I decided to publish the story "Mori Obscura" by Nik Korpon for one simple reason. Because he's from Baltimore and we stick to our own.
Nah, just kidding. But it's great to have someone in Speedloader who knows what Natty Boh is.
Seriously though there were three things that made me love this story: setting, character and an interesting ending.
Nik's story takes place in the claustrophobic confines of an abandoned Baltimore Rowhouse that has been turned in to a shooting gallery. I've seen numbers as high as 16,000 abandoned row houses in Baltimore. The number is probably higher. They are a ubiquitous part of some parts of the city and anyone who has seen The Wire has seen them.
Broken down, dilapidated, forgotten, these buildings scream at anyone who sees them. When boarded up and lacking light they become something more sinister. Nik's writing effectively captures all of this.
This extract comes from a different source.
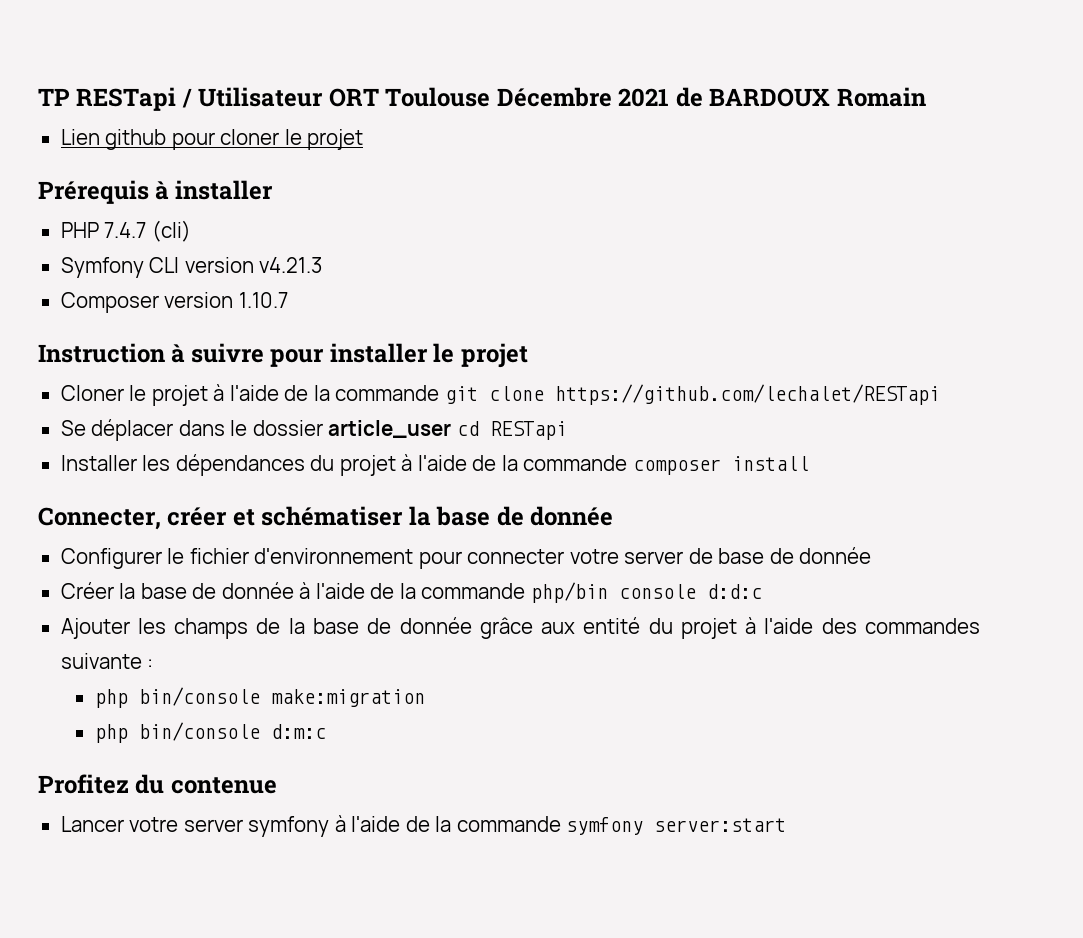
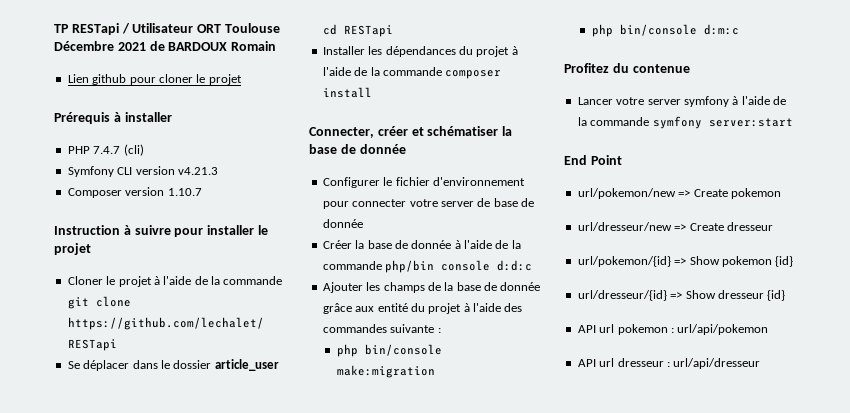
(787, 825) none -> [564,155,622,165] [577,188,781,199] [577,222,773,231] [577,256,794,267] [577,290,786,301] [577,324,769,335] [577,358,761,369] // End Point // url/pokemon/new => Create pokemon // url/dresseur/new => Create dresseur // url/pokemon/{id} => Show pokemon {id} // url/dresseur/{id} => Show dresseur {id} // API url pokemon : url/api/pokemon // API url dresseur : url/api/dresseur

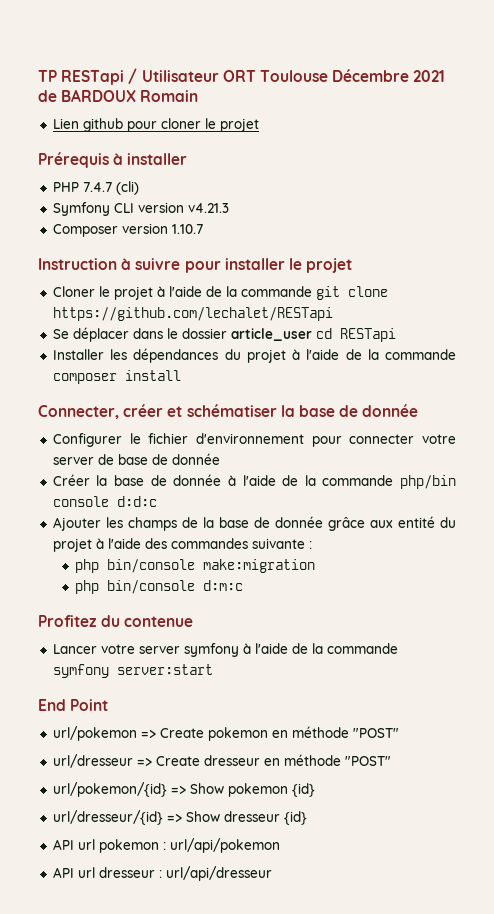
[577,188,676,199] url/pokemon/new -> [52,726,137,741] url/pokemon
[577,222,672,231] // url/dresseur/new -> [271,726,399,738] [52,754,133,768] en méthode "POST" // url/dresseur
(773, 226) none -> [263,754,391,766] en méthode "POST"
Thrown into this hell is our protag. A recovering addict who takes pictures for The Baltimore Sun. He seems like a good guy but truthfully we don't know that much about him. But he is trying hard not to slip into his old ways and and we instinctively support him.
Then he runs into trouble. And that's the meaty dilemma at the heart of the story.
The ending stops right before the protag is to make an important decision. He's at a crossroads really. Nik Korpon stops the story at the perfect place because either option seems like one that the protag would make and the reader ultimately pushes him in one direction or the other.
"Mori Obscura" is a great crime fiction short, with some local Baltimore flavor from one of the rising stars of dark crime fiction. That's why I decided to publish Nik' story in Speedloader (and will be publishing him again, Bar Scars is coming soon).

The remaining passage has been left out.